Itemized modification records
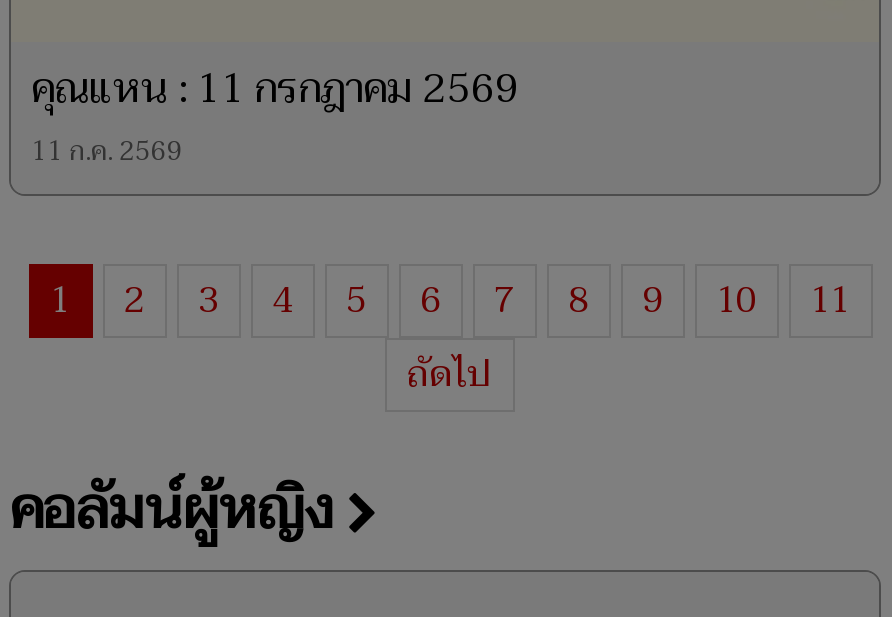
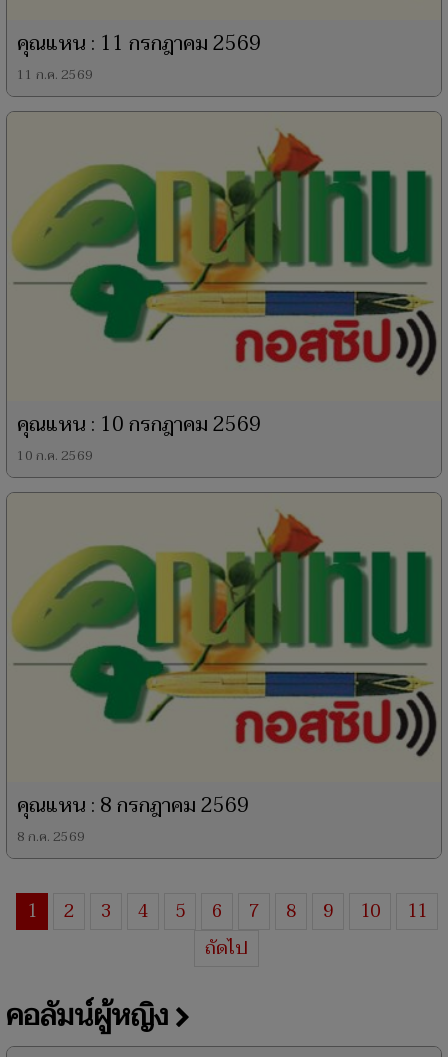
+ [image]
+ คุณแหน : 10 กรกฎาคม 2569
+ 10 ก.ค. 2569

+ [image]
+ คุณแหน : 8 กรกฎาคม 2569
+ 8 ก.ค. 2569
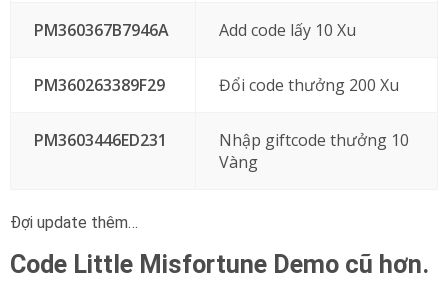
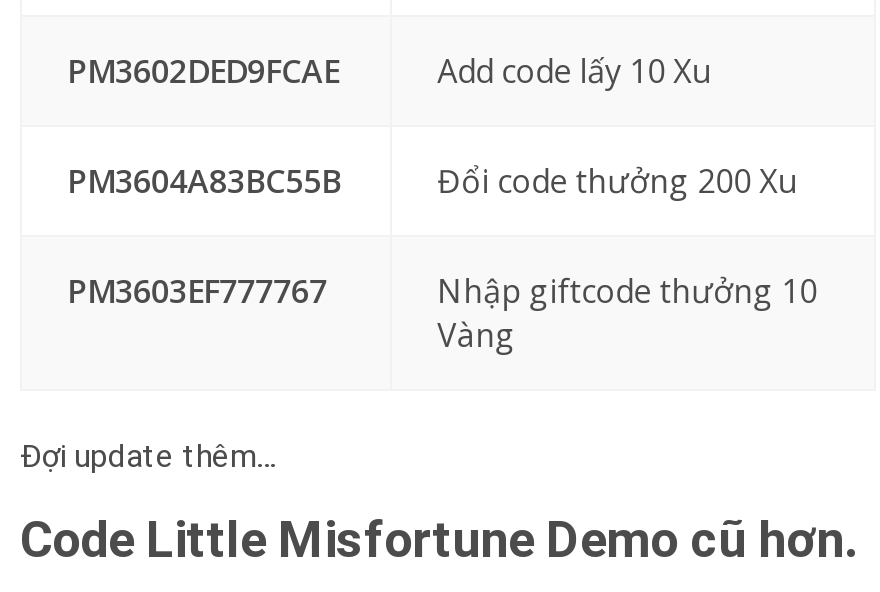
- PM360367B7946A
+ PM3602DED9FCAE

- PM360263389F29
+ PM3604A83BC55B

- PM3603446ED231
+ PM3603EF777767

• [YOUR TASK] Some lines above hold the word "กรกฎาคม". Copy all of them.

• [COMPLETED EXERCISE]
+ คุณแหน : 10 กรกฎาคม 2569
+ คุณแหน : 8 กรกฎาคม 2569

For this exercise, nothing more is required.